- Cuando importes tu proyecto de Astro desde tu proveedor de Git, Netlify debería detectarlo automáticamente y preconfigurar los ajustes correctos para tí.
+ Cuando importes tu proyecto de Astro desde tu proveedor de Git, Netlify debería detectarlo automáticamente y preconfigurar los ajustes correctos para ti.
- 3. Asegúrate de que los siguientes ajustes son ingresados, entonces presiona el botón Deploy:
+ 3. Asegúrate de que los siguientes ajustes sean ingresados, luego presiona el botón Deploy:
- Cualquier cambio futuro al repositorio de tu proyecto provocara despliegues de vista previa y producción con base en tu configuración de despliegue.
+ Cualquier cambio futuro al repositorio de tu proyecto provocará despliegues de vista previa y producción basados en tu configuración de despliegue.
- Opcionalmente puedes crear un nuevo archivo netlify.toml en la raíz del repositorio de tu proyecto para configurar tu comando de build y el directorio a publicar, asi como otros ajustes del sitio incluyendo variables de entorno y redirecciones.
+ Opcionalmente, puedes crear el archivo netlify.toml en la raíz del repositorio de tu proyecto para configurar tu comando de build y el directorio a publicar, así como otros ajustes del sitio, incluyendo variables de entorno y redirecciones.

========================

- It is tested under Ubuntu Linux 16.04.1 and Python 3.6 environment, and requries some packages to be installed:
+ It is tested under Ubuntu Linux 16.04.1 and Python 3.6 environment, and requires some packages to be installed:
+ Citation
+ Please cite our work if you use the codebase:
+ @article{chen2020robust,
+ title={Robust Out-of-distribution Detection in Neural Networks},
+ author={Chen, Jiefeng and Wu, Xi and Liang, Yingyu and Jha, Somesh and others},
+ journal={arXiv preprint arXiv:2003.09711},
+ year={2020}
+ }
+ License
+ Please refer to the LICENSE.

========================

▶ _About this task_
Copy each line of the data that contains the word "ingresados".

▶ _Answer to this problem_
- 3. Asegúrate de que los siguientes ajustes son ingresados, entonces presiona el botón Deploy:
+ 3. Asegúrate de que los siguientes ajustes sean ingresados, luego presiona el botón Deploy:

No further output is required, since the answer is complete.